Campinas, S. Paulo, Brazil
Historiador, Mestre em História Social (USP). Autor de "A presença oculta. Genealogia, identidade e cultura cristã-nova brasileira nos séculos XIX e XX": co-autor do "Dicionário Sefaradi de Sobrenomes / Dictionary of Sephardic Surnames" , "B.J. Duarte, caçador de imagens" e “Os primeiros judeus de S. Paulo - uma breve história contada através do Cemitério Israelita de Vila Mariana”.

sábado, 26 de dezembro de 2009

LEMBRANÇAS DO LADRÃO MORTO




No ano de 2006 voltei a dias mais recuados de minha vida. A primeira incursão para este passado foi concreta. Estive no primeiro endereço que eu vagamente recordava e depois graças a um livro recém-adquirido, “Cidades dos vivos: arquitetura e atitudes perante a morte nos cemitérios do Estado de S. Paulo” (S. Paulo, Anablume, 2002), de Renato Cymbalista, lembrei-me de um personagem cuja morte marcou-me bastante à época, final da década de sessenta do século passado.
Quando um amigo, aliás, quem me ensinou a fazer este blog, o historiador Ângelo Emílio da Silva Pessoa tornou-se professor na UFMS – hoje ele está na UFPB. Outro amigo, Edson Joaquim Santos e eu fomos a sua posse em Nova Andradina (MS). Na volta passamos em Jafa, interior paulista, meu primeiro endereço quando criança. Ali ainda resistem as velhas casas de tábuas, onde morei numa delas. Foi lá que peguei uma coral com as mãos nuas e mostrei para a minha mãe o “bicho” capturado. Eu só conhecia serpentes na Bíblia (que não era ilustrada). Foi lá também que tive um coelho branco de olhos vermelhos, devorador de incontáveis molhos de capim marmelo orvalhados.

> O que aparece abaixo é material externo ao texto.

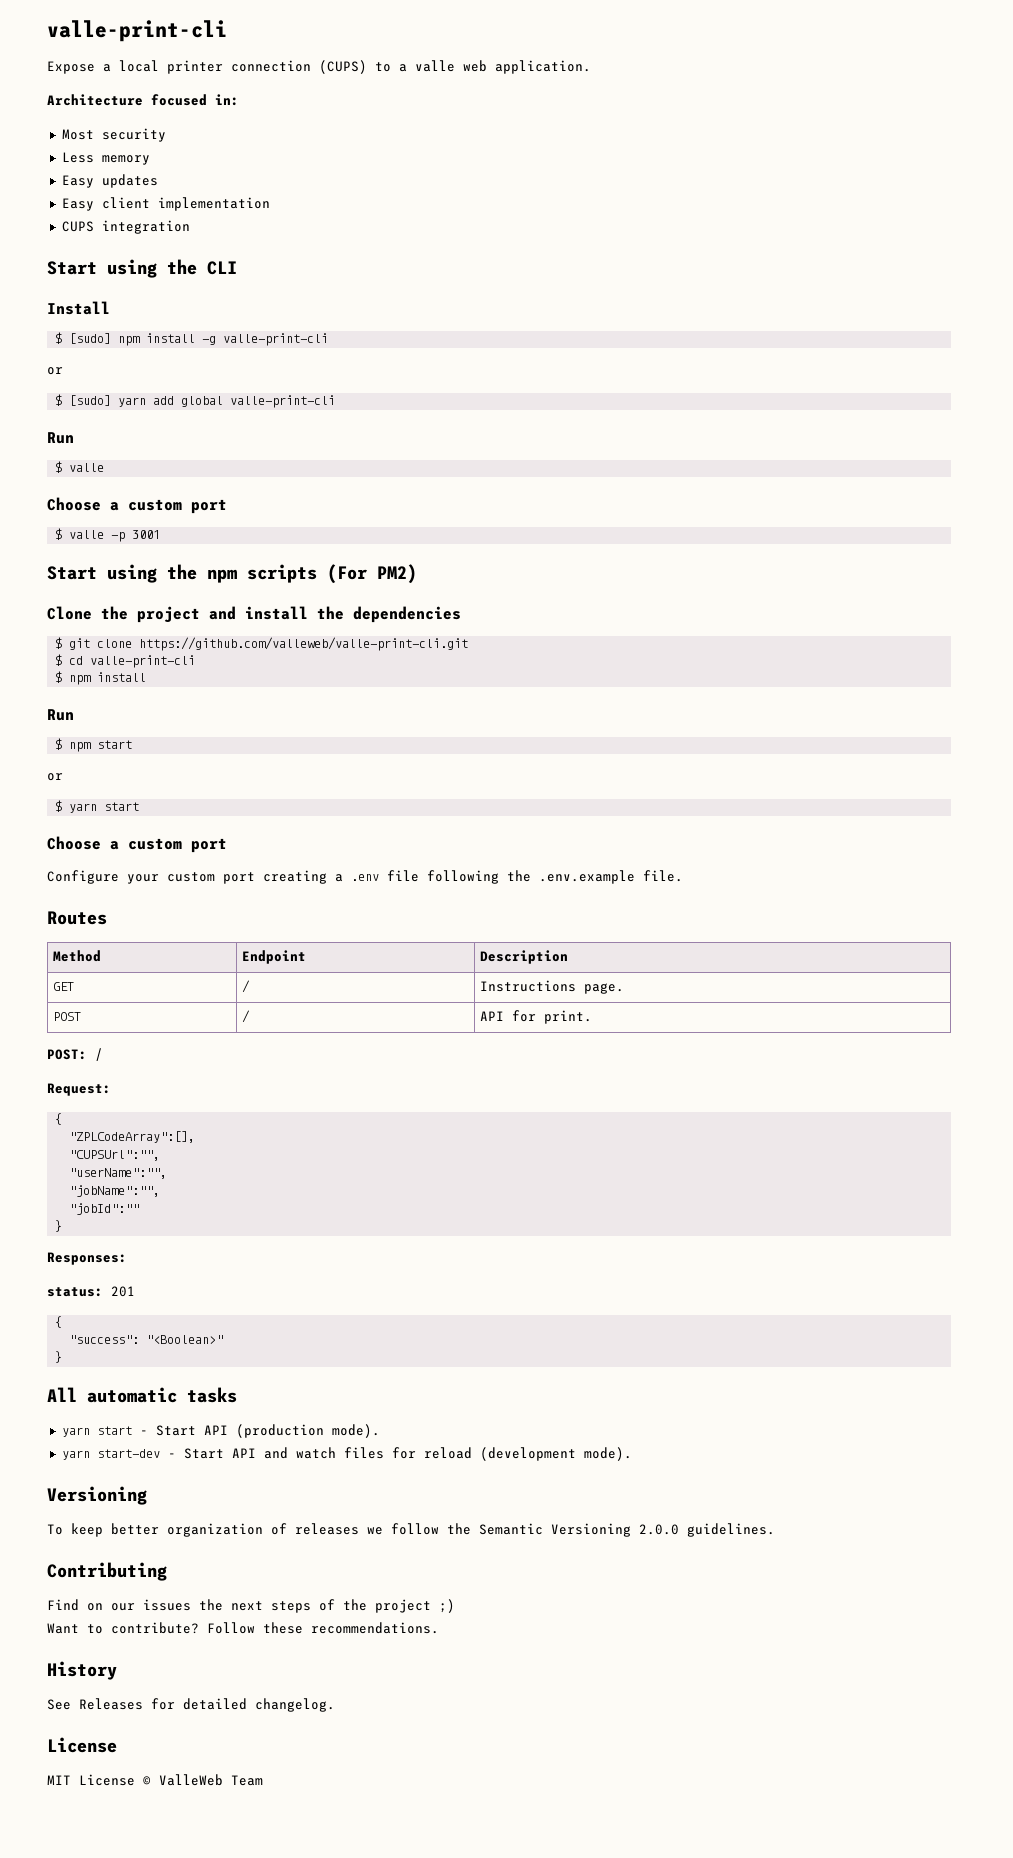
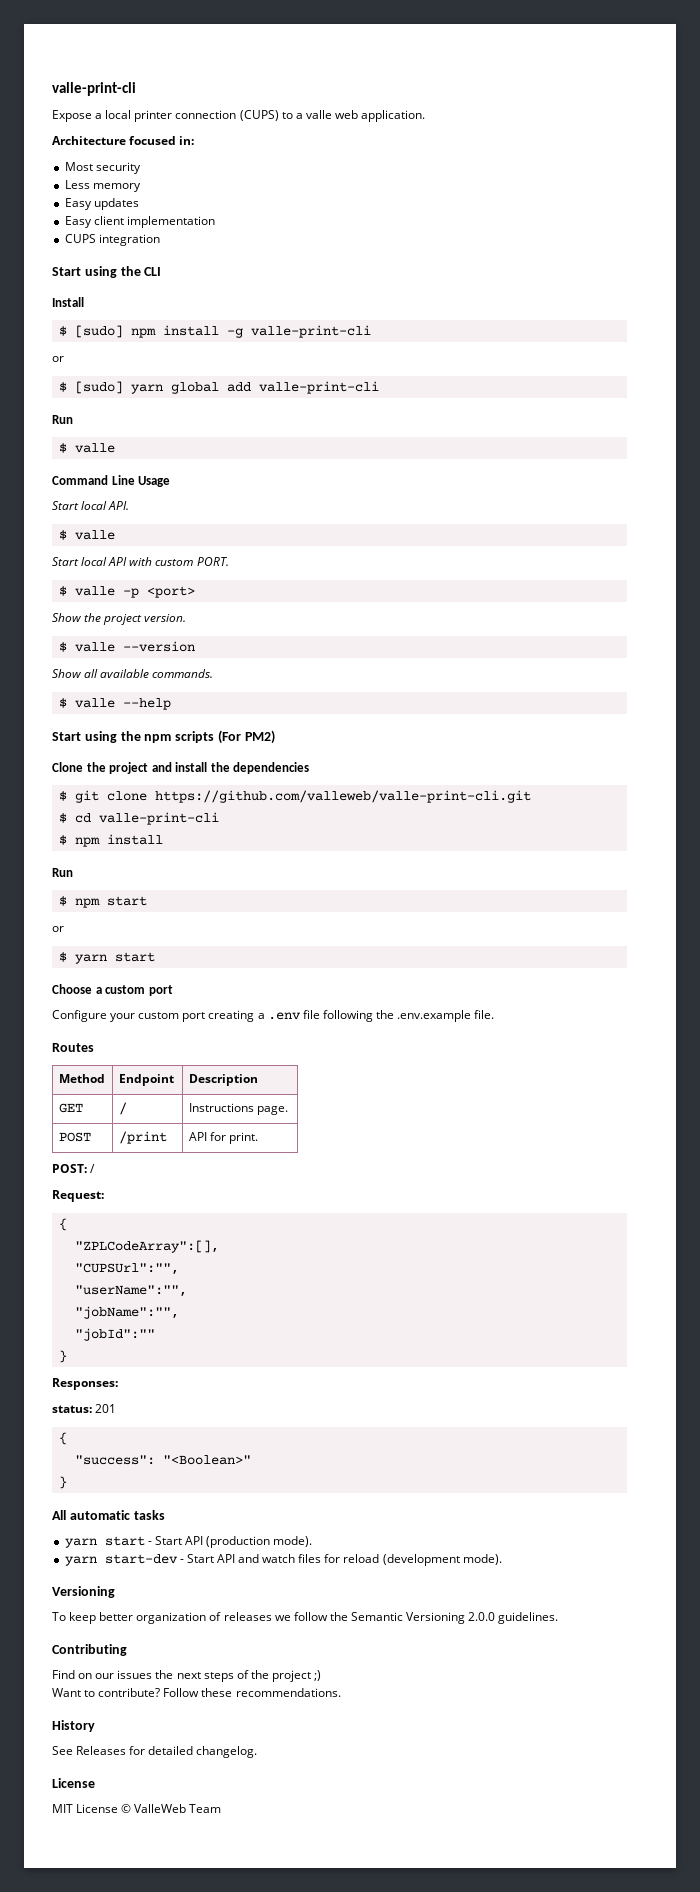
- $ [sudo] yarn add global valle-print-cli
+ $ [sudo] yarn global add valle-print-cli
  Run
  $ valle
- Choose a custom port
- $ valle -p 3001
+ Command Line Usage
+ Start local API.
+ $ valle
+ Start local API with custom PORT.
+ $ valle -p <port>
+ Show the project version.
+ $ valle --version
+ Show all available commands.
+ $ valle --help
- POST | / | API for print.
+ POST | /print | API for print.

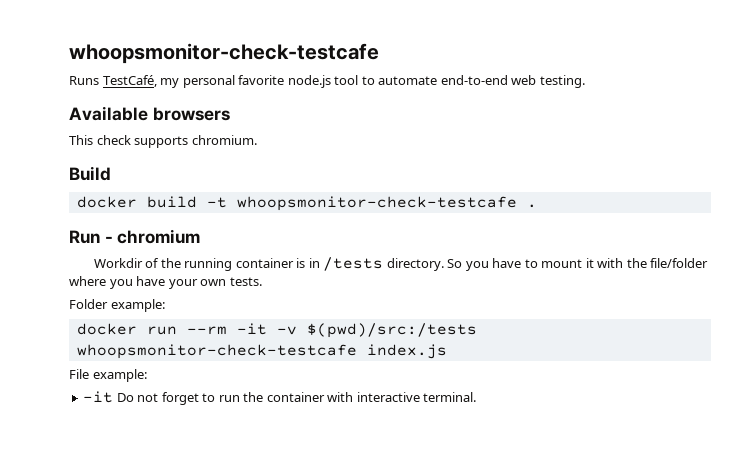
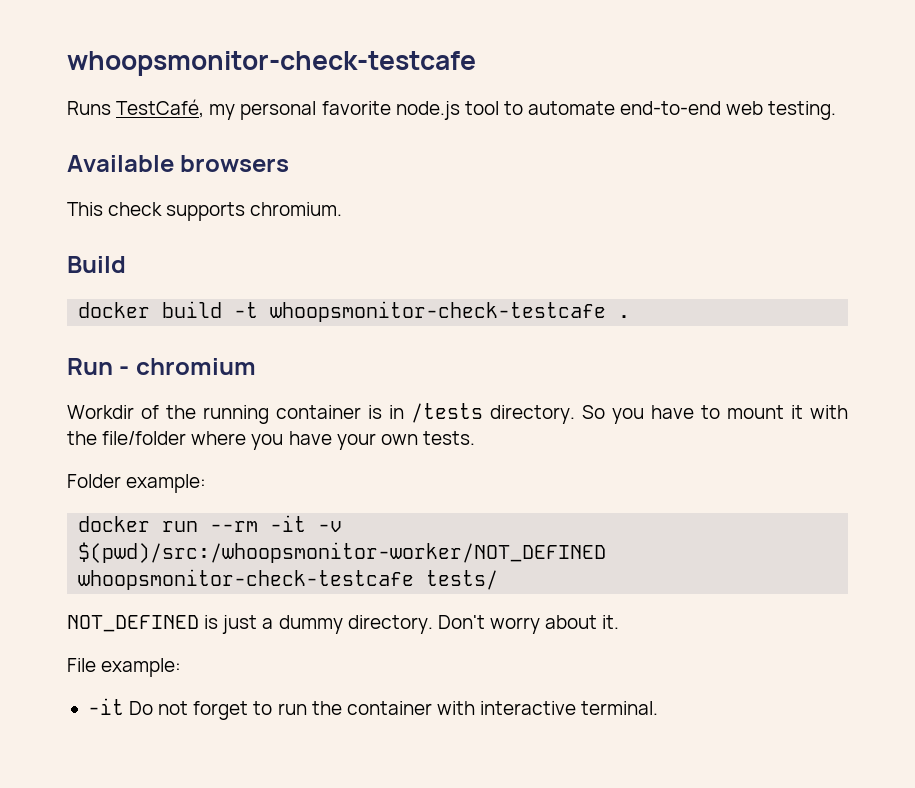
- docker run --rm -it -v $(pwd)/src:/tests whoopsmonitor-check-testcafe index.js
+ docker run --rm -it -v $(pwd)/src:/whoopsmonitor-worker/NOT_DEFINED whoopsmonitor-check-testcafe tests/
+ NOT_DEFINED is just a dummy directory. Don't worry about it.

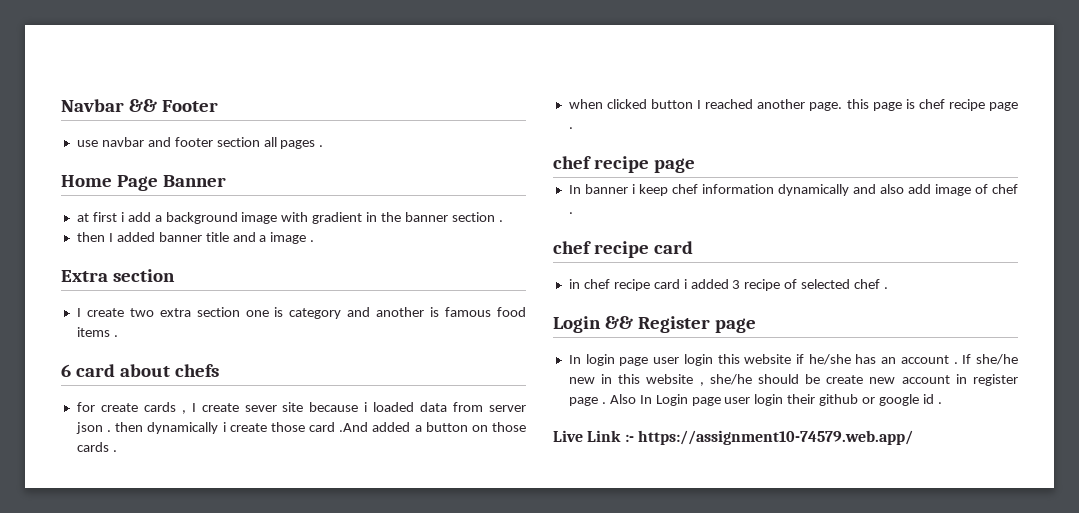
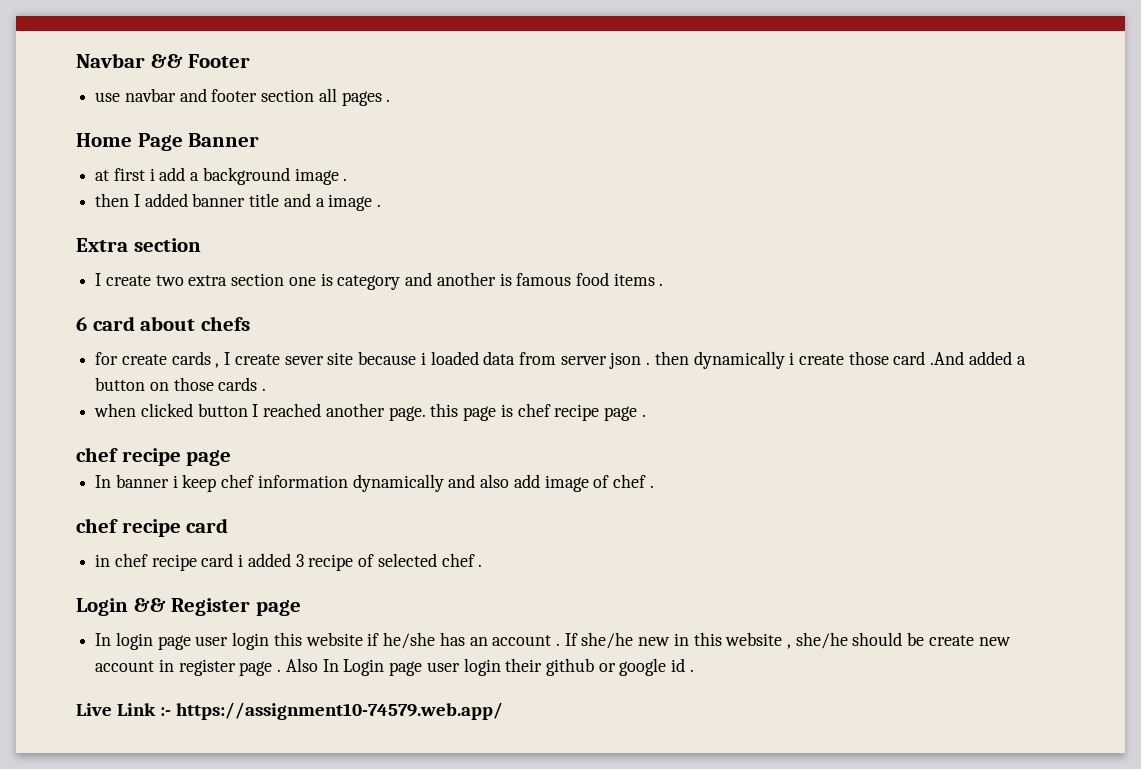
- at first i add a background image with gradient in the banner section .
+ at first i add a background image .

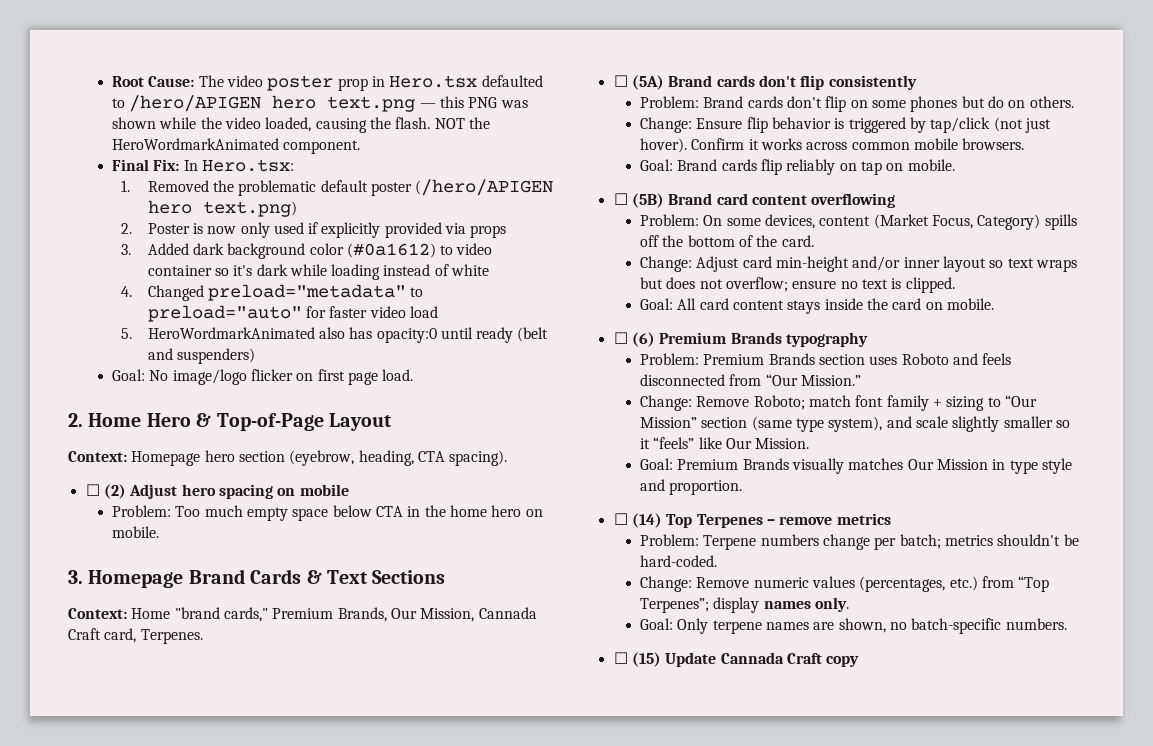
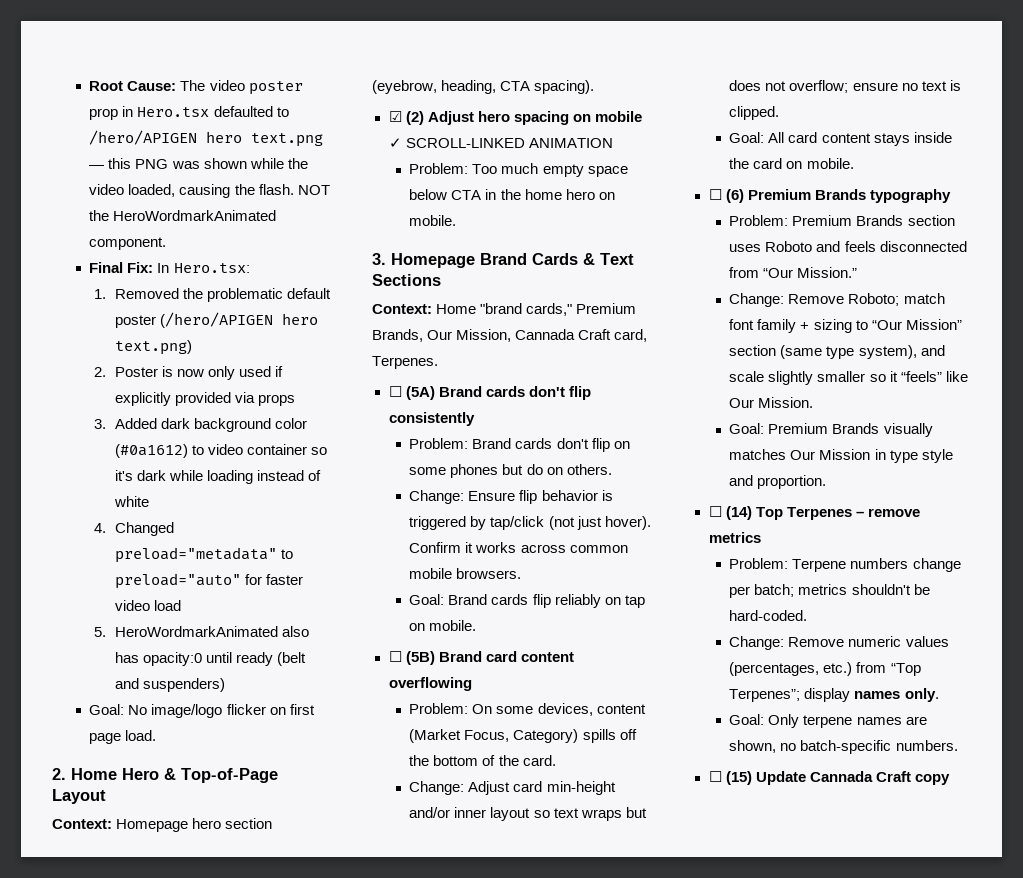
- ☐ (2) Adjust hero spacing on mobile
+ ☑ (2) Adjust hero spacing on mobile ✓ SCROLL-LINKED ANIMATION

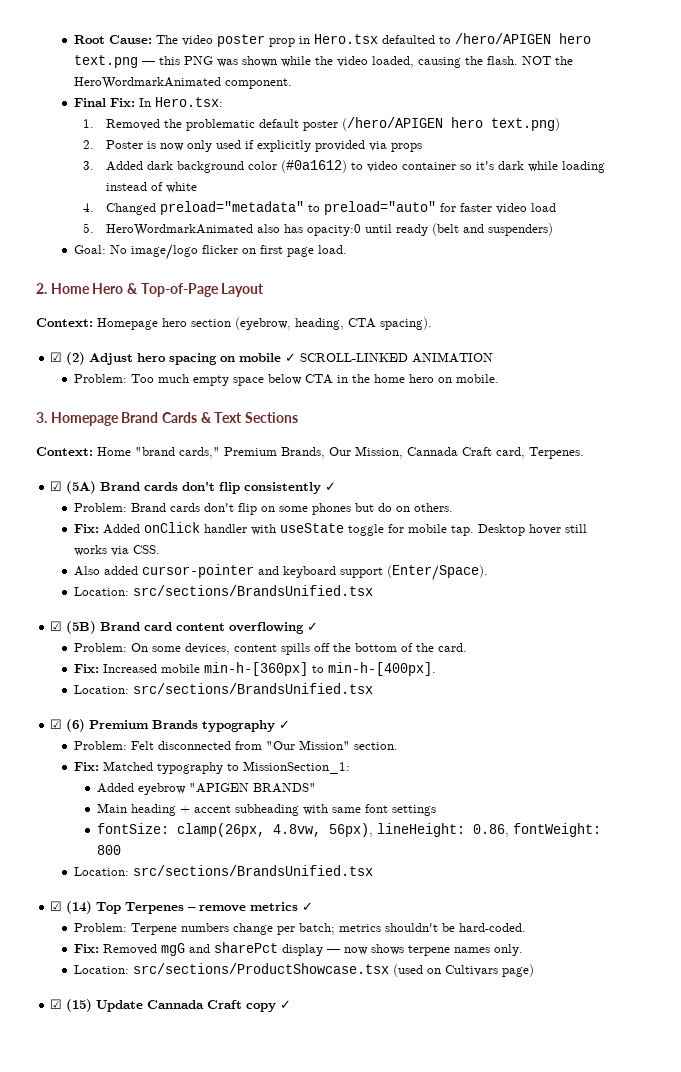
- ☐ (5A) Brand cards don't flip consistently
+ ☑ (5A) Brand cards don't flip consistently ✓
- Change: Ensure flip behavior is triggered by tap/click (not just hover). Confirm it works across common mobile browsers.
- Goal: Brand cards flip reliably on tap on mobile.
- ☐ (5B) Brand card content overflowing
+ Fix: Added onClick handler with useState toggle for mobile tap. Desktop hover still works via CSS.
+ Also added cursor-pointer and keyboard support (Enter/Space).
+ Location: src/sections/BrandsUnified.tsx
+ ☑ (5B) Brand card content overflowing ✓
- Problem: On some devices, content (Market Focus, Category) spills off the bottom of the card.
+ Problem: On some devices, content spills off the bottom of the card.
- Change: Adjust card min-height and/or inner layout so text wraps but does not overflow; ensure no text is clipped.
- Goal: All card content stays inside the card on mobile.
- ☐ (6) Premium Brands typography
- Problem: Premium Brands section uses Roboto and feels disconnected from “Our Mission.”
- Change: Remove Roboto; match font family + sizing to “Our Mission” section (same type system), and scale slightly smaller so it “feels” like Our Mission.
- Goal: Premium Brands visually matches Our Mission in type style and proportion.
- ☐ (14) Top Terpenes – remove metrics
+ Fix: Increased mobile min-h-[360px] to min-h-[400px].
+ Location: src/sections/BrandsUnified.tsx
+ ☑ (6) Premium Brands typography ✓
+ Problem: Felt disconnected from "Our Mission" section.
+ Fix: Matched typography to MissionSection_1:
+ Added eyebrow "APIGEN BRANDS"
+ Main heading + accent subheading with same font settings
+ fontSize: clamp(26px, 4.8vw, 56px), lineHeight: 0.86, fontWeight: 800
+ Location: src/sections/BrandsUnified.tsx
+ ☑ (14) Top Terpenes – remove metrics ✓
- Change: Remove numeric values (percentages, etc.) from “Top Terpenes”; display names only.
- Goal: Only terpene names are shown, no batch-specific numbers.
- ☐ (15) Update Cannada Craft copy
+ Fix: Removed mgG and sharePct display — now shows terpene names only.
+ Location: src/sections/ProductShowcase.tsx (used on Cultivars page)
+ ☑ (15) Update Cannada Craft copy ✓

Ele foi o responsável pela imagem misteriosa de nossa família, pois um vizinho, sem saber quem fazia barulho durante as noites, já que o coelho corria em volta das paredes, espalhou que recebíamos o “demo” todas as noites em casa. De Jafa nos mudamos para as proximidades, um sítio ermo em Garça, onde cuidávamos de gado vacum e vivi o segundo episódio gerado neste relato.

No livro mencionado lá atrás, na página 190 há uma rápida menção “um morto venerado de Marília”, o ladrão Pé –de-Veludo (Guaracy Marques Pinto. Soube o seu nome verdadeiro pelo livro), sepultado no cemitério local. Só isto está escrito no livro, mas foi a madeleine que me levou ao passado evocado.
Era uma tarde indistinguível de outras, quando ouvimos muitos tiros de armas de fogo, que parecia vir de um taboal a oeste de casa. Soubemos depois ter sido a execução deste ladrão pela polícia mariliense. Educado pela Bíblia, ao saber do episódio, atemorizado entrei em prostração e crise espiritual. Como estes homens que representavam a Lei e nos representavam, violavam o mandamento bíblico: LO TIRTSACH (Não assassine)? Eu também não seria responsável por esta morte? Como eu responderia a pergunta: “onde está Abel, teu irmão?
Passaram-se os anos, troquei tanto de cenários e camisas, que hoje vejo o menino Papa, meu nome na época e o seu espanto ao sair do mundo familiar como outra pessoa. Quantas pessoas seremos até o Fim dos Tempos? A pergunta refere-se não apenas ao nosso fim corpóreo, mas também a visão que os outros no futuro terão de nós. “Eu sou trezentos, sou trezentos-e-cincoeta / As sensações renascem de si mesmos sem repouso (...)”, escreveu Mário de Andrade (1893-1945). Concordo.